薪を背負って本を読んでいる姿の二宮金次郎(のちの尊徳)像が小学校の校庭にあった、という方も多いのではないだろうか? 江戸時代後期に「報徳の考え」を唱えて農村の復興を指導した彼は、明治以降「勤勉の象徴」とされ、多くの経営者の事業経営に影響を与えた。その教えに迫る!
「分度」の考えで財政再建
二宮尊徳(通称金次郎)はなぜ有名なのか? ――彼は、武家の財政の建て直しに成功するほか、自ら編み出した「報徳の考え」により江戸後期の落ちぶれた農村を次々と復興させた、農政の神様と呼ばれた人物だからだ。とくに「分度」という考えは財政再建に機能した。「分度」とは、「自分の置かれた状況や立場をわきまえ、収入によって支出に限界を設置し、その範囲で余剰ある生活をする」というものだ。
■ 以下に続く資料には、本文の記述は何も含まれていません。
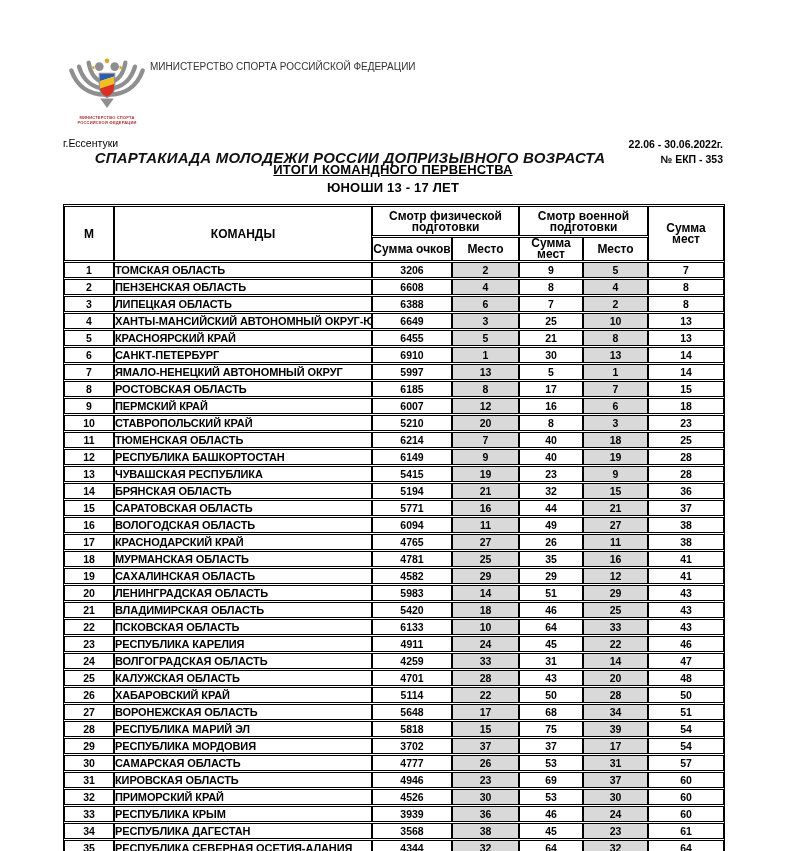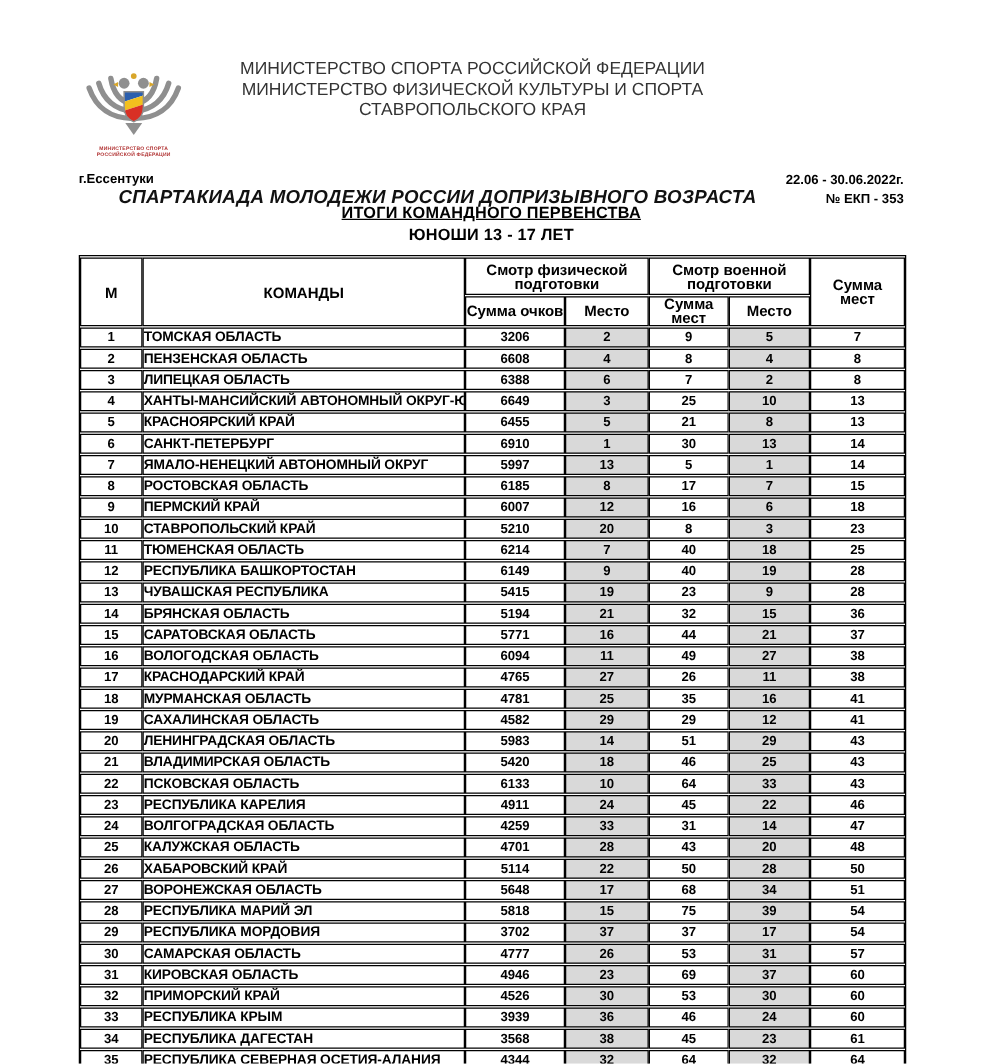--- a/index.html
+++ b/index.html
@@ -6,25 +6,25 @@
   body{
     width:786px;height:851px;background:#ffffff;
     font-family:"Liberation Sans","DejaVu Sans",sans-serif;
     color:#000;
   }
   .page{position:relative;width:786px;height:851px;overflow:hidden;background:#fff;}
 
   
   .logo{position:absolute;left:62px;top:56px;width:90px;text-align:center;}
   .logo-caption{font-size:4px;line-height:5px;font-weight:bold;color:#b03030;margin-top:1px;letter-spacing:.2px;}
-  .ministry{position:absolute;left:150px;top:46px;width:456px;text-align:center;
-            font-size:14px;line-height:16.5px;color:#333;}
+  .ministry{position:absolute;left:150px;top:59px;width:456px;text-align:left;
+            font-size:10px;line-height:16.5px;color:#333;}
   .event-title{position:absolute;left:58px;top:118px;width:584px;text-align:center;
                font-size:15px;font-weight:bold;font-style:italic;color:#111;letter-spacing:.2px;margin-top:31px;}
-  .city{position:absolute;left:63px;top:137px;font-size:10.5px;font-weight:bold;}
+  .city{position:absolute;left:63px;top:137px;font-size:10.5px;font-weight:normal;}
   .meta{position:absolute;right:63px;top:137px;text-align:right;font-size:10.5px;font-weight:bold;line-height:15px;}
   .results-title{position:absolute;left:0;top:162px;width:786px;text-align:center;
                  font-size:13px;font-weight:bold;letter-spacing:.2px;text-decoration:underline;}
   .age-group{position:absolute;left:0;top:180px;width:786px;text-align:center;
              font-size:13px;font-weight:bold;letter-spacing:.2px;}
 
   
   table.results{
     position:absolute;left:63px;top:204px;width:660px;
     table-layout:fixed;border-collapse:separate;border-spacing:0 1px;
@@ -79,21 +79,20 @@
       <path d="M36 18 h16 v13 q0 9 -8 12 q-8 -3 -8 -12 z" fill="none" stroke="#8f8f8f" stroke-width="1.2"></path>
     </svg>
     <div class="logo-caption">
       <div>МИНИСТЕРСТВО СПОРТА</div>
       <div>РОССИЙСКОЙ ФЕДЕРАЦИИ</div>
     </div>
   </div>
 
   <div class="ministry">
     <div>МИНИСТЕРСТВО СПОРТА РОССИЙСКОЙ ФЕДЕРАЦИИ</div>
-    <div>МИНИСТЕРСТВО ФИЗИЧЕСКОЙ КУЛЬТУРЫ И СПОРТА СТАВРОПОЛЬСКОГО КРАЯ</div>
   </div>
 
   <div class="event-title">СПАРТАКИАДА МОЛОДЕЖИ РОССИИ ДОПРИЗЫВНОГО ВОЗРАСТА</div>
 
   <div class="city">г.Ессентуки</div>
 
   <div class="meta">
     <div>22.06 - 30.06.2022г.</div>
     <div>№ ЕКП - 353</div>
   </div>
尊徳は天明7(1787)年、小田原市郊外の豊かな農家に生まれた。しかし13歳で父を16歳で母を亡くし、耕地も洪水で失い、生家が没落という不幸に見舞われた。尊徳は、伯父の家で苦難の青年時代を過ごす。農家の仕事に励むかたわら、荒地を耕し、わずかに残った生家の田畑を小作に出すなどの工夫をして収入を増やしていった。日夜働きながら、寸暇を惜しんで「論語」「大学」「中庸」を読み、「勤勉」につとめた。それが例の像に表現されているようだ。
24歳のときに、独力でついに一家を再興した。その才を買われて奉公した小田原藩家老、服部家の財政の建て直しにも成功。文政5(1822)年、小田原藩大久保家の分家で旗本の宇津家の所領下野国桜町(現在の栃木県芳賀郡二宮町周辺)の復興に抜擢される。
収入を上まわる支出は必ず破綻する
その桜町領は公称4000石であったが、実際に上がる年貢は1000石に満たない状態。耕地の67%が荒れ地となっているにもかかわらず、4000石という“格式を保つため”借金を重ねていたのだ。1000石が「分度」であるのに4000石の生活を送るため、支出の4分の3は借金――これでは破綻するわけだ。
尊徳は宇津家の「分度」を1000石と定め、10年後に2000石とするとした。毎日農家を一軒一軒訪ねて、農民に対しても「勤勉」を説いた。努力が実を結び、桜町領は3000石を超える“実質上”豊かな村に生まれ変わった。
さて、我々は自分の収入を理解したうえで行動をしているだろうか? 格式を保つための出費はしていないだろうか? 収入を上まわる支出は必ず破綻を招く――現代の我々にも通じることを尊徳は伝えてくれている気がする。
桜町領復興で、目標2000石を超えた1000石は宇津家へ渡さず、農民に還元した。これも尊徳の思想のひとつ、「推譲」と言った。倹約によって余った分は、家族や子孫のために蓄えたり(自譲)、他人や社会のために譲る(他譲)ことで、幸福な社会ができるという贅沢への戒めだ。主眼は「一円仁」の言葉に象徴される。領主も農民もひとつのものの二つの側面にすぎない、だから領主もたち農民もたつというものだ。
戦後の経営者たちに再評価される尊徳
尊 徳の弟子たちは、彼の考えを「報徳運動」として実践し広めていった。どんな階層の人でも努力を積み重ねれば報われるということが、勤勉を尊ぶ日本の国民性 と相まって今日まで伝えられている。明治になって、渋沢栄一、安田善次郎、豊田佐吉など代表的な事業家に多大な影響を与えた。彼らは、「人間の欲を認め、 周りと調和させながら、金銭的にも精神的にも豊かにする」実学として学んだ。
戦後も松下幸之助や土光敏夫など、名経営者と呼ばれる人物たちが二宮尊徳を再評価し、事業経営に大きく活かしたといわれている。
いまではすっかり姿を見なくなった二宮金次郎像。背景には、第二次世界大戦での金属供出に鍋や釜と同様に借り出されたという悲しい事実がある。さらに、本を読みながら歩く姿を児童が真似ると交通安全上問題があるとした現代的な理由もある。
身近ではなくなってしまった人物だが、貧しさのなかで学ぶ尊い精神と、財政を豊かにした勤勉さは、日本人の心のなかに残していきたいものだ。